Fortran code for jacobi theta funcitons.

The code implements

$$\theta_3(z,\tau) = \sum_{n=-\infty}^{\infty} e^{\imath \pi \tau n^2} e^{\imath 2 \pi n z}$$

For and extensive list of properties, see the NIST DLMF website. Keep howeer in mind that this uses the convention that ads an extra $\pi$ to z compaared no NIST. This means that here $\theta_3(z+1,\tau) = \theta_3(z,\tau)$ wheas NIST has $\theta_3(z+\pi,\tau) = \theta_3(z,\tau).$

The main file jacobitheta.f90 is stand alone and can be included using use jacobitheta.

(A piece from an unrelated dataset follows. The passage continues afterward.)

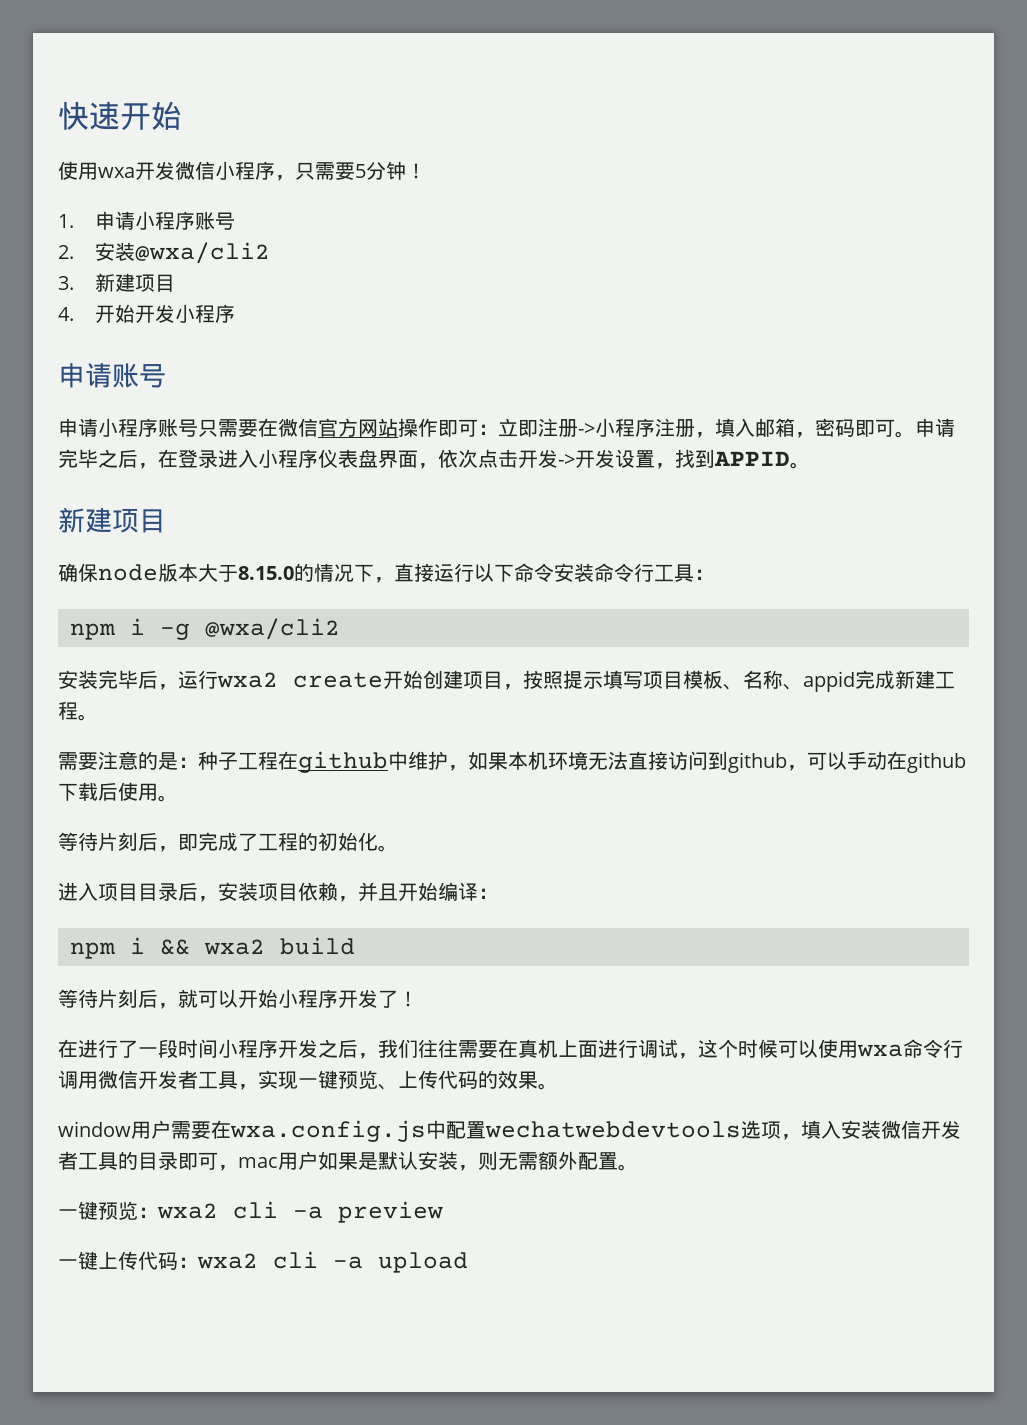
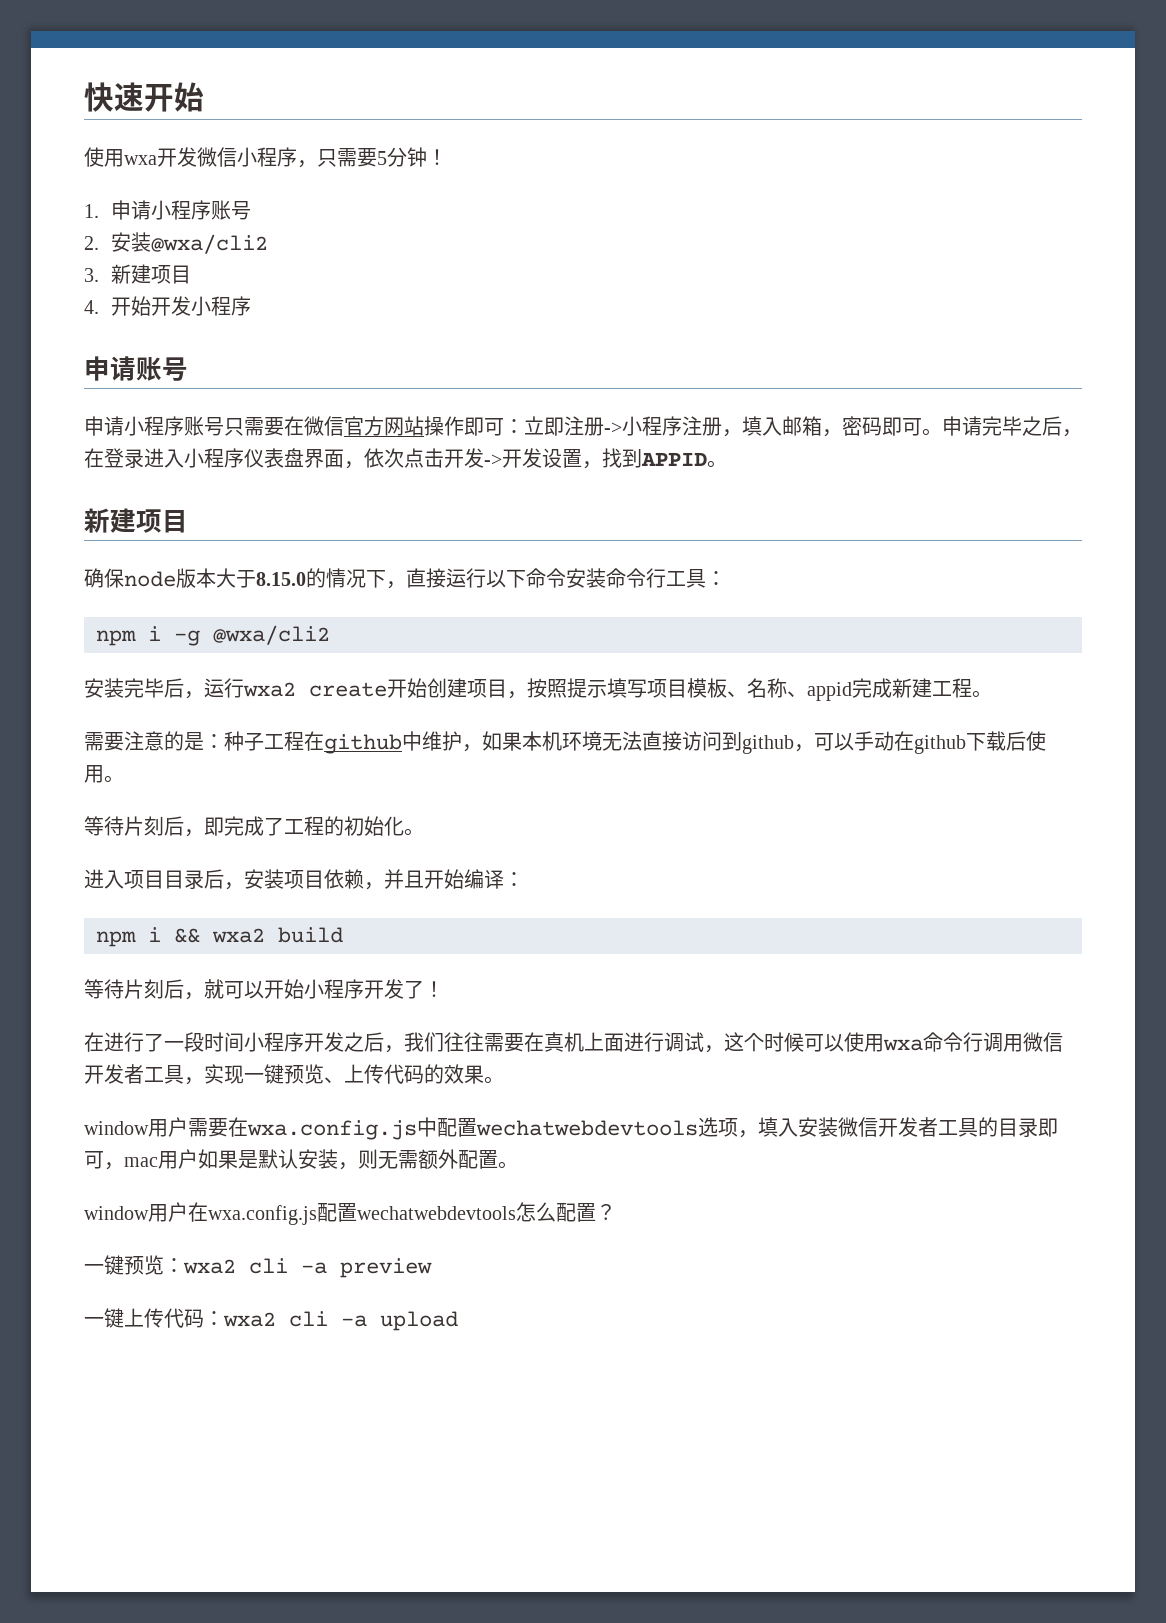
(638, 1167) none -> [84,1202,616,1225] // window用户在wxa.config.js配置wechatwebdevtools怎么配置？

Most of the rest of the files exists to test the implementation. Run the test with make test.

All four basic jacobi theta functions are implemented

theta1(z,tau)
theta2(z,tau)
theta3(z,tau)
theta4(z,tau)

as well as the gernalized jacobi theta function thetagen(a,b,z,tau) as

$$\theta_{a,b}(z,\tau) = \sum_{n=-\infty}^{\infty} e^{\imath \pi \tau (n+a)^2} e^{\imath 2 \pi (n+a) (z+b)}$$

where

theta1(z,tau)=thetagen(.5,.5,z,tau)
theta2(z,tau)=thetagen(.5, 0,z,tau)
theta3(z,tau)=thetagen( 0, 0,z,tau)
theta4(z,tau)=thetagen( 0,.5,z,tau)

The code automatically implements modular transformations that ensures im(tau) > 1 and |re(tau)| < 1/2.

The code also has the option to compute the logarithm of the theta functions using

logtheta1(z,tau)
logtheta2(z,tau)
logtheta3(z,tau)
logtheta4(z,tau)
logthetagen(a,b,z,tau)

and this is actually the form used when performing modular transformations.

A special tanks to Stéphane Laurent for pointin out a few bugs when working on an R-implementation of the theta-funcitons.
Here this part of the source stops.